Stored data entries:
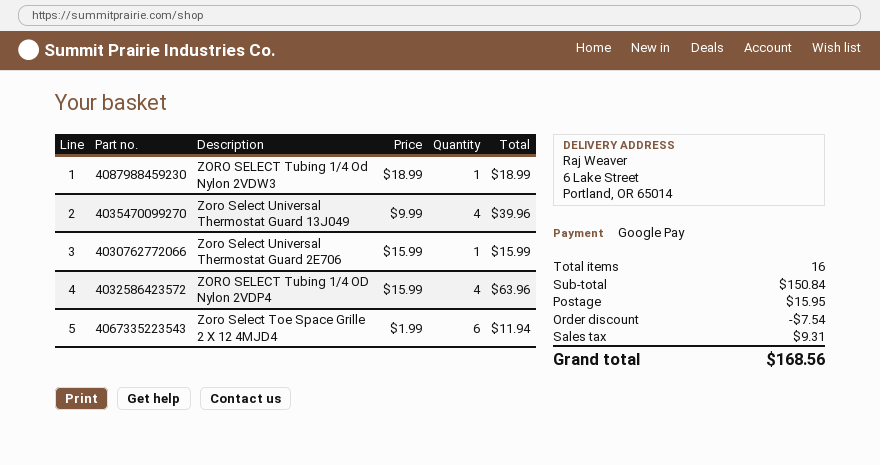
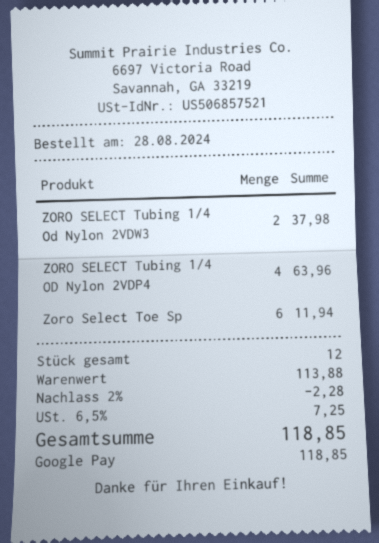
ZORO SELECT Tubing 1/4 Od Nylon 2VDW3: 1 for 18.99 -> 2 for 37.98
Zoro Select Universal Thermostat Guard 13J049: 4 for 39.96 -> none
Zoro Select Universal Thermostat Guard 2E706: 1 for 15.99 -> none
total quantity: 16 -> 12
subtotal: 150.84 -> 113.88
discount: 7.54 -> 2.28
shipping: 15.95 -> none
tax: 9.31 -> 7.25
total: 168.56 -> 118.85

• Work to complete:
The copy should hold every entry above word for word and none of the pictures.

• Response area:
ZORO SELECT Tubing 1/4 Od Nylon 2VDW3: 1 for 18.99 -> 2 for 37.98
Zoro Select Universal Thermostat Guard 13J049: 4 for 39.96 -> none
Zoro Select Universal Thermostat Guard 2E706: 1 for 15.99 -> none
total quantity: 16 -> 12
subtotal: 150.84 -> 113.88
discount: 7.54 -> 2.28
shipping: 15.95 -> none
tax: 9.31 -> 7.25
total: 168.56 -> 118.85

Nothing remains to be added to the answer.